On Trustpilot, nerdwallet.com carries a rating of approximately 3.6 out of 5 based on over 3,300 user reviews as of early 2026, which is considered average to favorable for a financial services platform. Positive feedback commonly cites the usefulness of its comparison tools and the quality of its editorial content. Negative reviews from some users cite concerns about follow-up marketing communications after submitting information through loan or insurance quote tools, which is typical of lead-generation business models. The platform does not sell personal data to third parties and maintains standard data security practices including two-factor authentication. NerdWallet is transparent about its affiliate revenue model and discloses how it makes money on its website.
Notable Facts
- NerdWallet was started with an initial budget of just $800 and generated only $75 in revenue in its first year of operation (2009).
- The company bootstrapped for six years before accepting outside investment, an unusually long self-funded period for a technology startup of its eventual scale.
- By 2019, NerdWallet was serving over 100 million visitors annually and generating more than $100 million in annual revenue.
- NerdWallet's 2025 annual revenue of $836.6 million represents a dramatic increase from its early years and confirms its position as a large-scale publicly traded fintech company.
- The company expanded into regulated financial services beyond comparison content by establishing licensed subsidiaries in mortgage brokering, insurance, and investment advisory.
- NerdWallet operates internationally, with dedicated platforms in Canada and the United Kingdom in addition to its core US market.

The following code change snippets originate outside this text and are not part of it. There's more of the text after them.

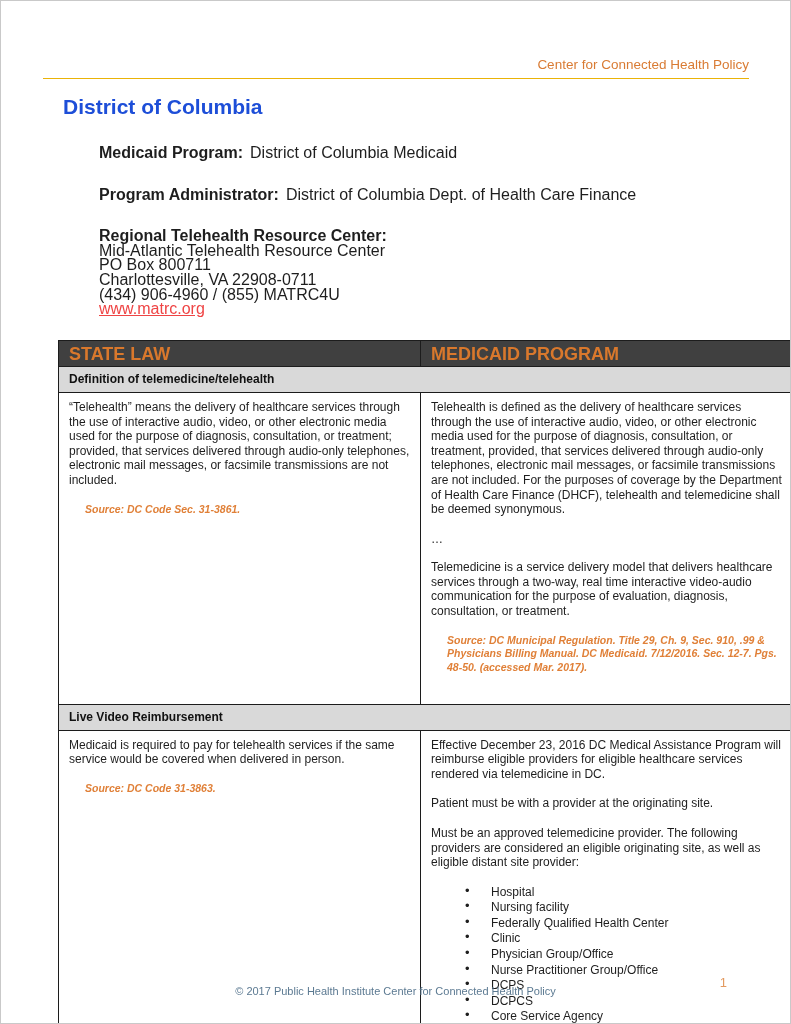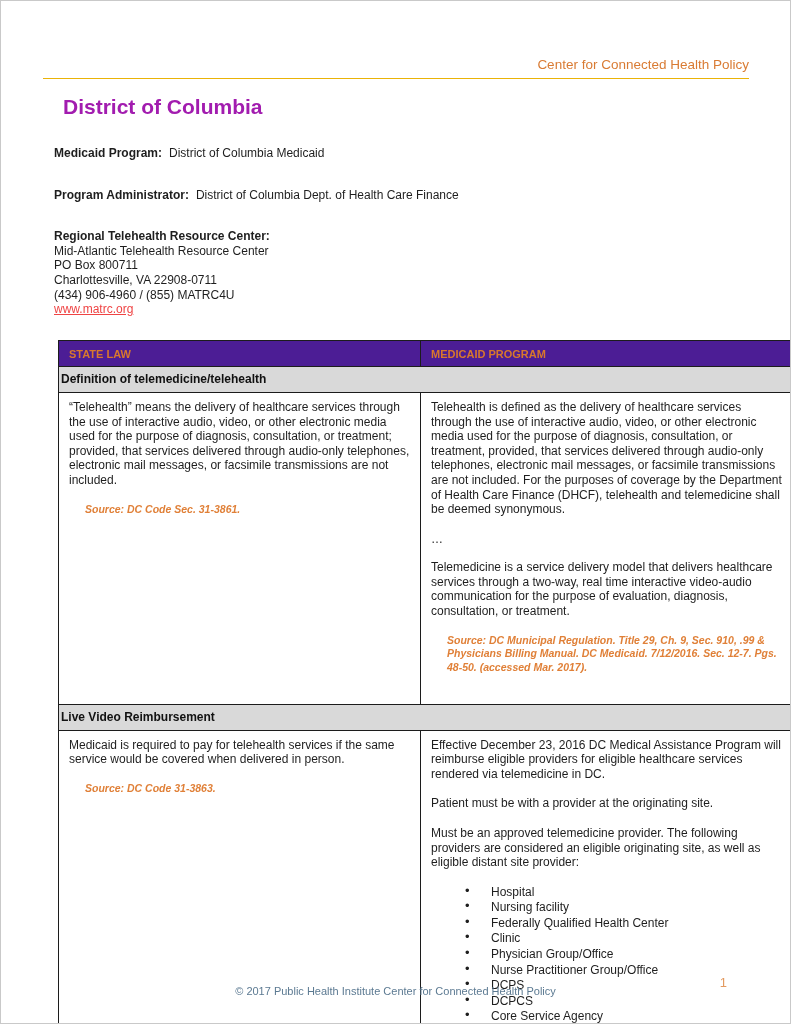"District of Columbia" .title { color: #a21caf -> #1d4ed8 }
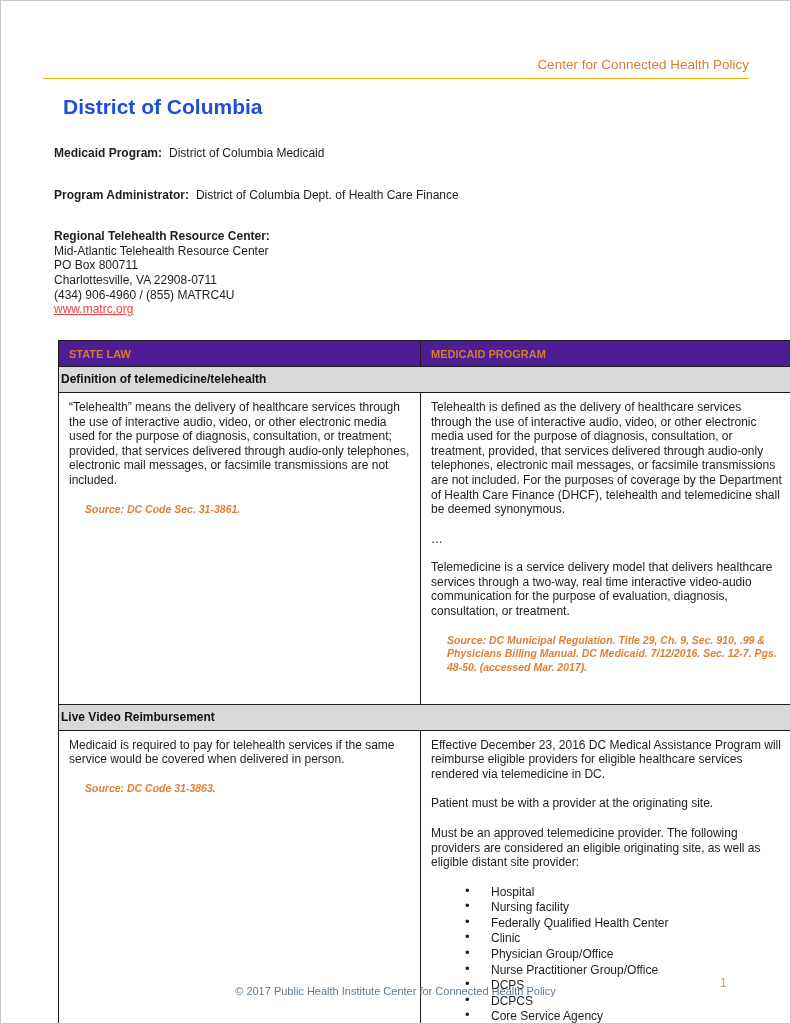"Medicaid Program: District of Columbia" .meta { font-size: 12px -> 16px; margin-left: 53px -> 98px }
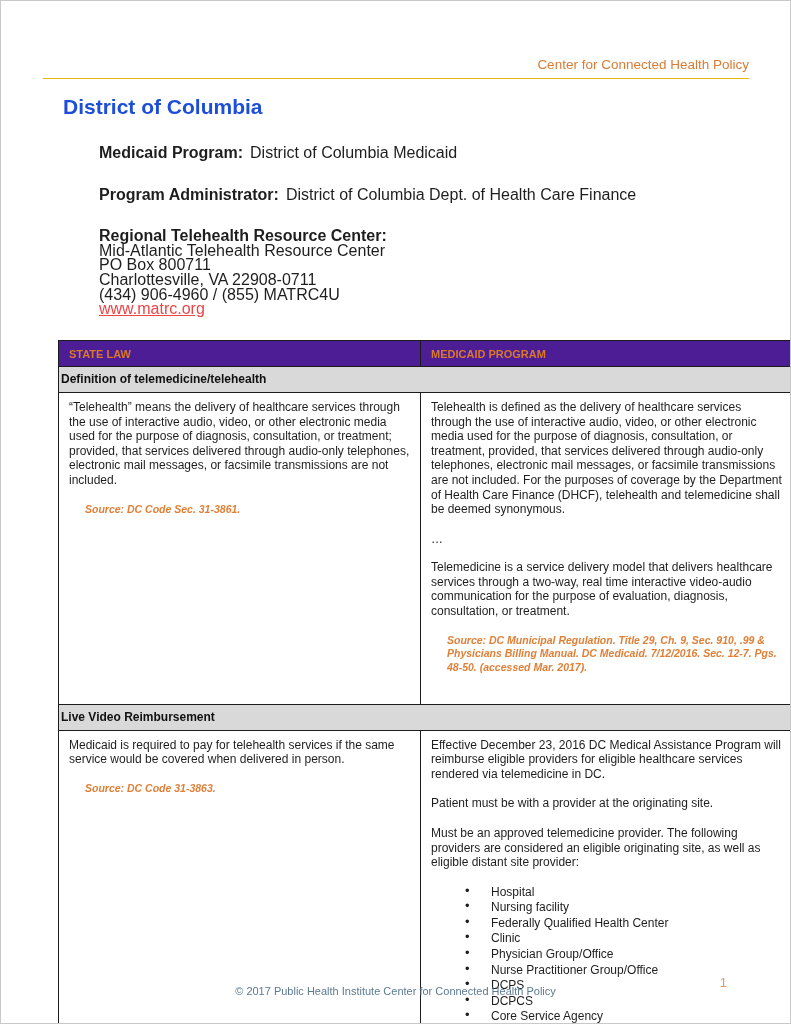"STATE LAW" tr.hdr td { background: #4c1d95 -> #404040; font-size: 11px -> 18px }
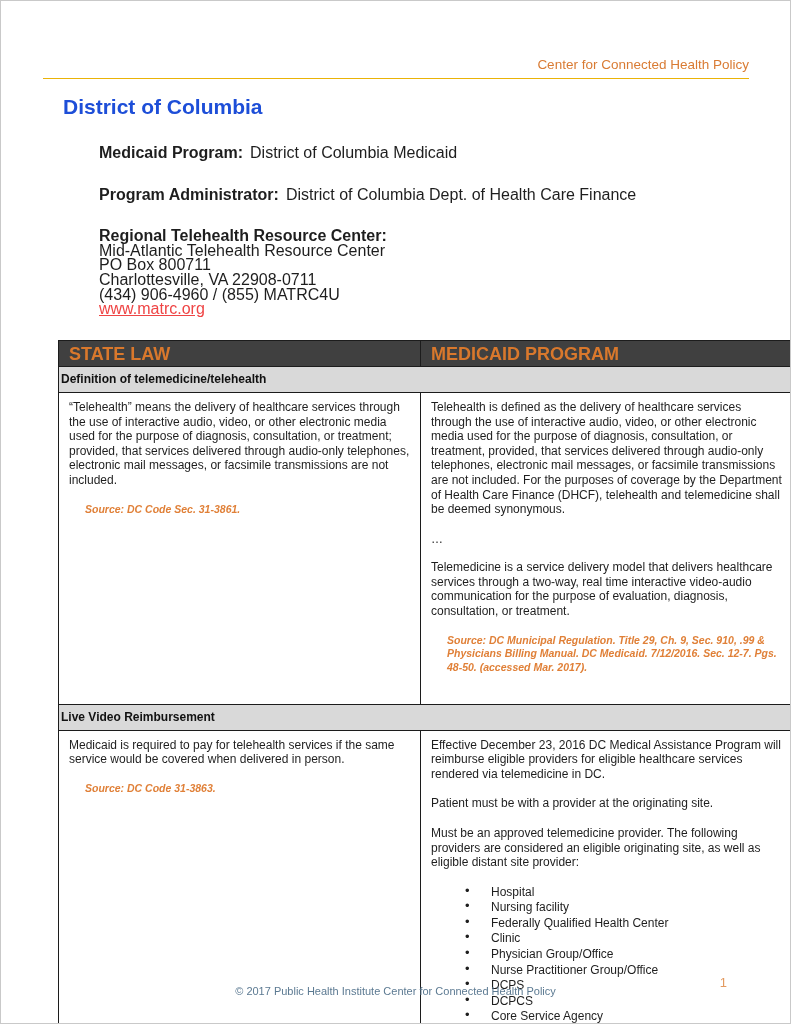"Definition of telemedicine/telehealth" tr.section td { padding: 5px 10px 5px 2px -> 5px 10px 5px 10px }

- The site's Ahrefs Domain Rating of 90 places it among the most authoritative personal finance domains on the web, backed by links from over 128,000 referring websites.
Overview
nerdwallet.com is the online home of NerdWallet, Inc., one of the most widely recognized personal finance platforms in the United States. The site operates under the tagline "Finance smarter" and positions itself as a one-stop resource for consumers and small businesses seeking trustworthy guidance on financial products. Rather than offering financial services directly in the traditional sense, NerdWallet acts as an independent comparison engine — publishing expert-written articles, data-driven reviews, and interactive tools that help users evaluate credit cards, bank accounts, loans, insurance policies, mortgages, and investment products side by side. The platform is accessible through both its website and a dedicated mobile app, making it a widely used resource across desktop and mobile audiences alike.
History and Background
NerdWallet was founded in August 2009 by Tim Chen and Jacob Gibson, two longtime friends who met in middle school. Tim Chen, a Stanford University economics graduate, had worked as a hedge fund analyst at Perry Capital and an equity analyst at Credit Suisse First Boston before being laid off during the 2008 financial crisis. The company's origin story is notably humble: Chen reportedly built the first version of the product as a simple spreadsheet to help his sister find the right credit card, with an initial capital investment of just $800.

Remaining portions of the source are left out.